Android整合SherpaNcnn实现离线语音识别(支持中文,手把手带你从编译动态库开始)

慈云数据 2024-04-02 技术支持 508 0

    经过一番折腾后,终于实现了想要的效果。经过一番的测试,发现运行的表现还不错,因此这里记录一下。

sherpa-ncnn相关动态库编译

    首先是下载sherpa-ncnn这个工程进行编译,我们可以直接从这个github的地址下载:sherpa-ncnn;如果无法访问github或无法下载的,我已将相关资源及编译好的动态库放在文章的开头。

    下载完成后,按照k2-fsa.github上文档的步骤,使用ndk进行编译。实际这里在文档中写得已经比较清楚了,只需要按照上面的步骤进行即可。当然这里我也记录下我的编译过程:

    首先在Android Studio中安装ndk,下面是我已经安装好的截图

在这里插入图片描述

    从上图可以看到安装完成后ndk所在的路径,我这里就是/Users/wushijia/Library/Android/sdk/ndk,在该路径中可以看到我们已经安装的内容;这里也给出我的文件夹截图,当然我已经安装过多个ndk版本,所以效果如下:

在这里插入图片描述

    接着就是按照文档的步骤,对动态库进行编译。

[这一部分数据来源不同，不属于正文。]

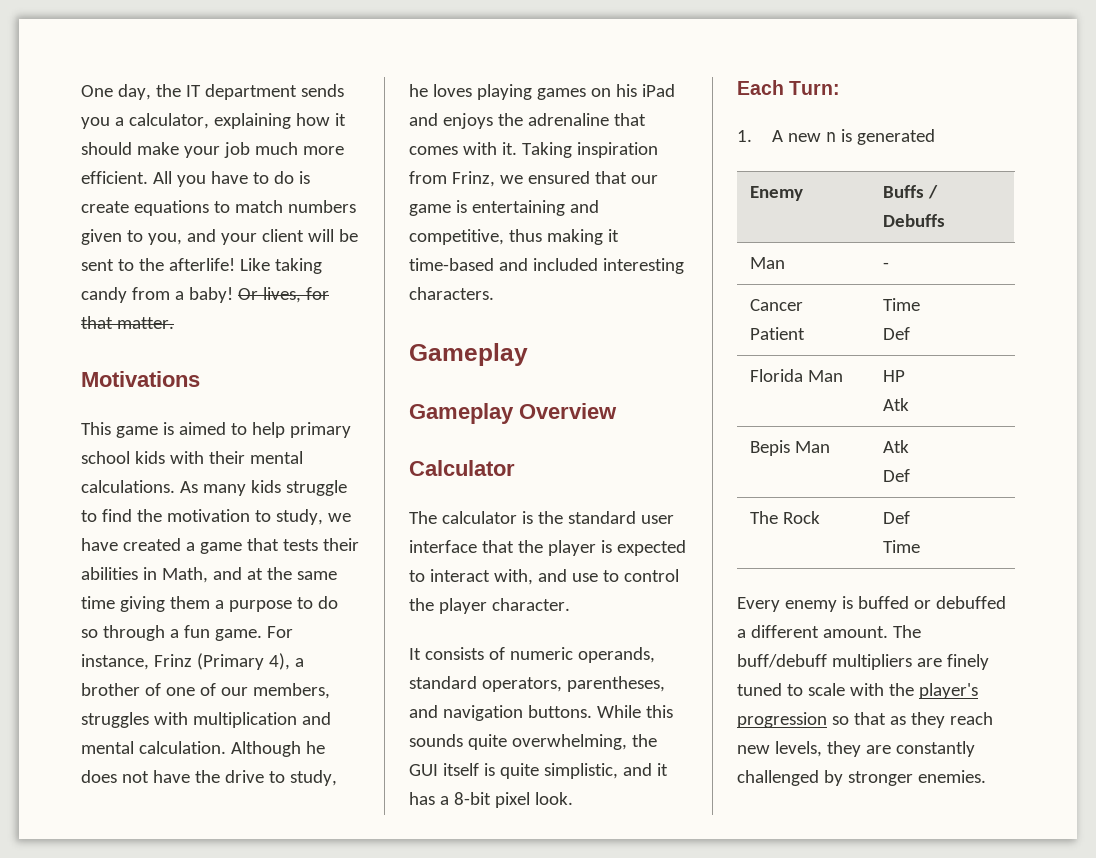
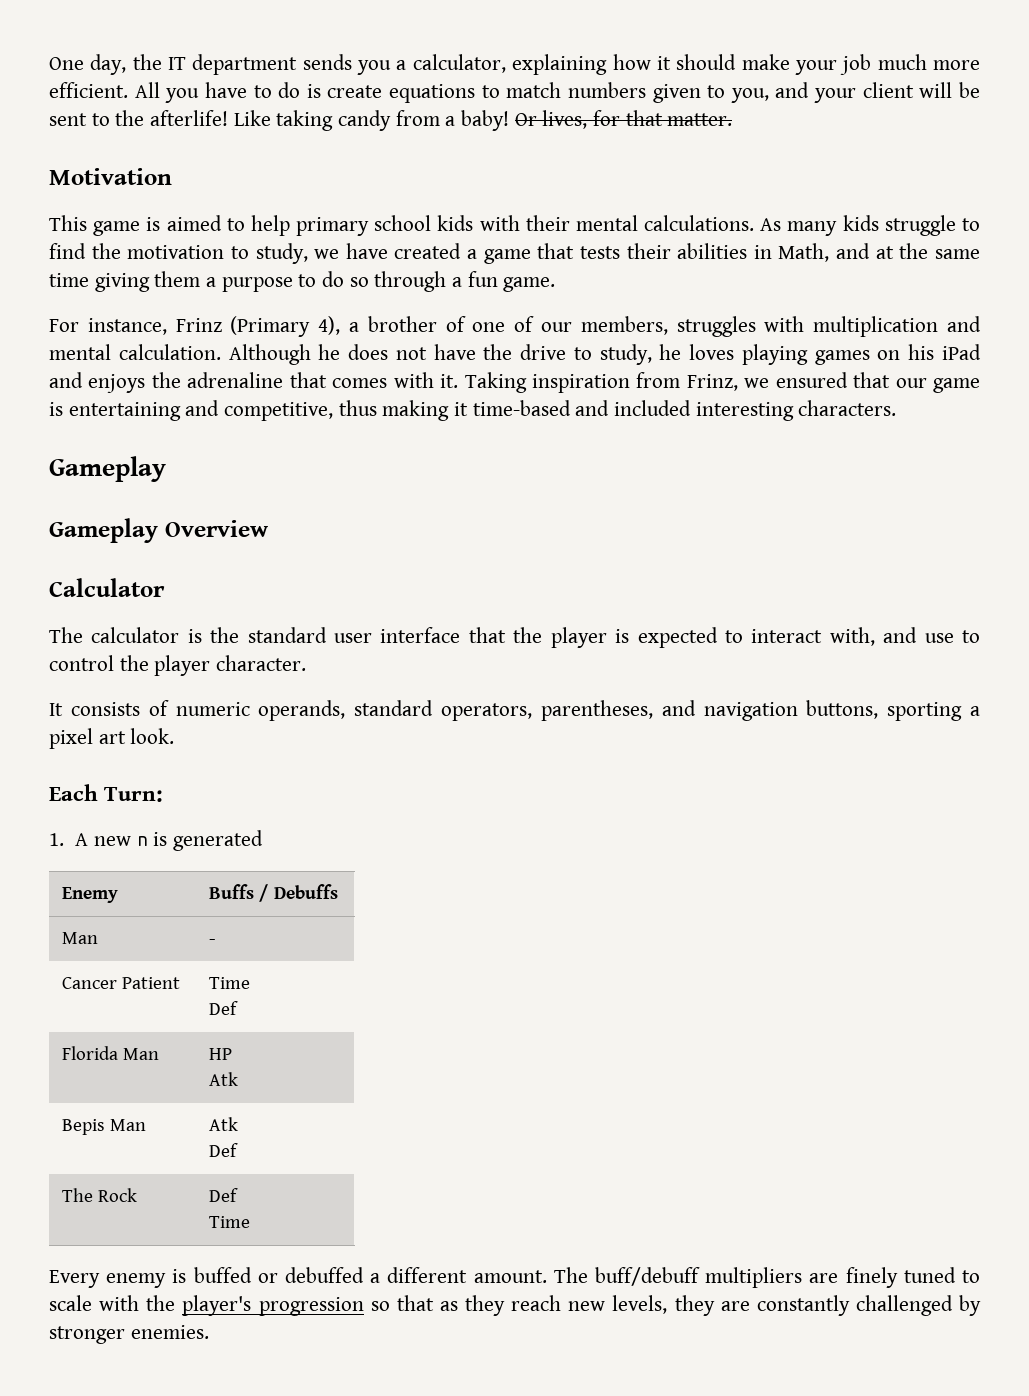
[81,371,200,387] Motivations -> [49,168,172,185] Motivation
(262, 635) none -> (556, 284) //
[527,705,673,718] [409,734,657,750] [409,763,668,779] [409,792,530,808] buttons. While this sounds quite overwhelming, the GUI itself is quite simplistic, and it has a 8-bit pixel -> [806,700,981,721] [49,728,126,749] buttons, sporting a pixel art

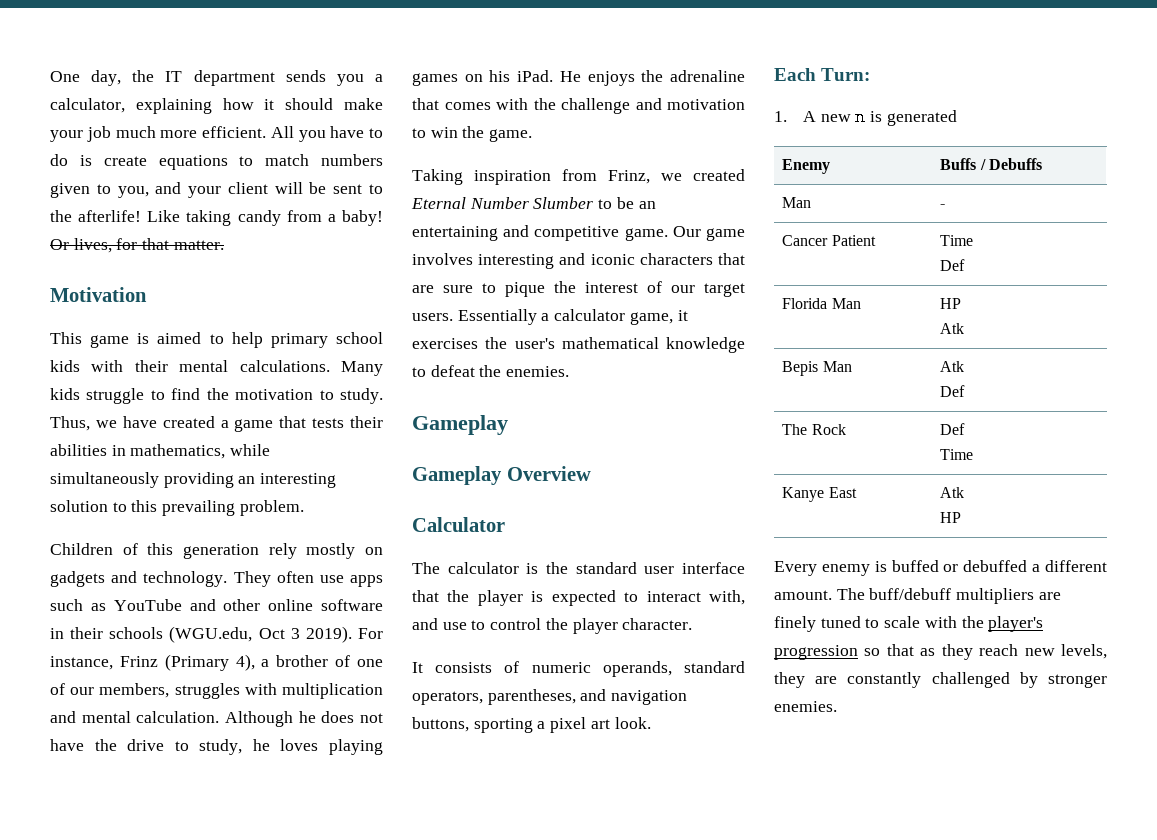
[760,218,838,236] As many -> [341,361,383,376] Many
[255,243,308,264] study, -> [340,388,384,404] [50,416,90,431] study. Thus,
[778,243,981,262] [49,271,556,292] Math, and at the same time giving them a purpose to do so through a fun game. // -> [130,444,271,459] [50,472,337,488] [50,500,304,516] [50,543,383,559] [50,571,383,587] [50,599,383,611] [50,626,352,643] mathematics, while simultaneously providing an interesting solution to this prevailing problem. // Children of this generation rely mostly on gadgets and technology. They often use apps such as YouTube and other online software in their schools (WGU.edu, Oct 3 2019).
[941,344,981,360] [49,372,83,388] iPad and -> [517,70,581,82] iPad. He
[440,374,459,388] it. -> [533,98,745,114] [412,126,533,142] the challenge and motivation to win the game. //
[775,372,980,393] [49,400,897,421] ensured that our game is entertaining and competitive, thus making it time-based and included interesting characters. -> [693,169,745,181] [411,197,656,209] [412,225,745,241] [412,253,745,269] [412,281,745,297] [412,309,688,325] [412,337,745,353] [412,365,570,377] created Eternal Number Slumber to be an entertaining and competitive game. Our game involves interesting and iconic characters that are sure to pique the interest of our target users. Essentially a calculator game, it exercises the user's mathematical knowledge to defeat the enemies.
(251, 1222) none -> [782,487,857,502] [940,487,965,498] [940,512,962,523] // Kanye East | Atk // HP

我们可以现在命令行中,进入sherpa-ncnn-master工程目录,然后设置ndk环境变量。根据我的ndk路径,这里我选用版本最高的一个ndk路径,执行下面的命令:

export ANDROID_NDK=/Users/wushijia/Library/Android/sdk/ndk/26.2.11394342

    上面的命令只是对当前命令行临时的设置环境变量,当然我就不去修改系统文件了;可能退出后就失效了,所以只是在编译动态库的时候设置一下,这里要注意。

    设置好环境变量后,我们就可以在sherpa-ncnn-master工程路径中分别执行如下几个命令文件:

./build-android-arm64-v8a.sh
./build-android-armv7-eabi.sh
./build-android-x86-64.sh
./build-android-x86.sh

    命令执行成功后,我们会在脚本的同级目录下得到如下几个文件夹:

在这里插入图片描述

    在每个文件夹中都会包含相应的install/lib/*.so文件,这就是Android中所需的动态库了。

Android工程整合

    接下来将对应的动态库复制到Android Studio工程jniLibs中对应的目录,效果如下:

在这里插入图片描述

    在上一步完成之后,我们还要将预训练模型拷贝到Android工程中,效果如下:

在这里插入图片描述

    在完成上一步之后,我们就可以开始调用了。

    这里读取文件的方式,我引用了一个别人的kotlin代码来读取模型文件。所以在我的工程中实现的方式变成了java代码调用kotlin代码,虽然有些混乱,但也勉强能用。我的java文件夹如下:

在这里插入图片描述

    这里需要注意的是,由于Android中动态库的调用是需要和java包名关联的,所以我们引用别人的动态库,包名也必须按照别人的规则来。所以SherpaNcnn.kt文件所在的包名必须是k2fsa.sherpa.ncnn,否则运行时会提示动态库里找不到相应函数。这里总不能去修改动态库的内容吧,又要修改C++源码,直接按照别人的包名来是最方便的。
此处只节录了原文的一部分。